Wednesday, November 28, 2007

Hatred


La Haine; Drama, France, 1995; D: Mathieu Kassovitz, S: Vincent Cassel, Hubert Koundé, Saïd Taghmaoui, Abdel Ahmed Ghili, Solo, Joseph Momo, Héloïse Rauth

A police officer unjustifiably beat up teenager Abdel who fell into a coma. That night unrest and violence disrupts between police and youngsters in Paris. Three violent teenagers, Vincent, Hubert and Said, talk about Abdel while conducting a grill fest on the top of their building. Vincent finds a gun and decides to kill a cop if Abdel dies. The trio goes to visit their friend Asterix but it ends in an argument. Police officers arrest and beat up Hubert and Said. The youngsters later on go to an art exhibit and try to steal a car, even scaring a bunch of Skinheads with the gun. A cop kills Vincent, while he and Hubert kill each other.

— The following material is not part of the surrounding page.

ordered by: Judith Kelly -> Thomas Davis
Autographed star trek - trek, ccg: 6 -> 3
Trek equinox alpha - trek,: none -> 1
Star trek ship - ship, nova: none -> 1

"Hatred" contains two excellent scenes: in the first, Earth can be seen from outer Space while the narrator says: "While a man was falling from the storey, he talked to himself to calm down; 'So far, so good, so far, so good'..." In the other, while the three violent youngsters argue, a dwarf exits from the toilet and starts surrealy talking about how wonderful it is to defecate and how he couldn't do that while he was traveling in a train to Siberia. The rest of the story is also good, but, just like the photography, it has a black and white perspective. Director and writer Mathieu Kassovitz bravely portrays the rarely touched theme of teenage delinquency, clinically and objectively showing how some youngsters are simply aggressive, but doesn't tend to give an explanation for that nor to show an alternative, while at moments he even creates a senseless apotheosis out of them and the film seems overstretched. It's interesting that the story shows how the multi-cultural youngsters, symbolically presented in the three protagonists - the Jewish Vincent, Arab Said and Black Hubert - are all not satisfied with their life and have an unbalanced spiritual state, and thus their beaten friend serves just as a fire that ignites the unstable barrel of gunpowder, yet a deeper insight into causes and consequences of hate stayed out - for the story, humans are simply a 'cursed' species that destructs itself. The only flawless ingredient is the dark mood, but all in all "Rebel without a Cause" said everything there is to be said about this subject decades ago.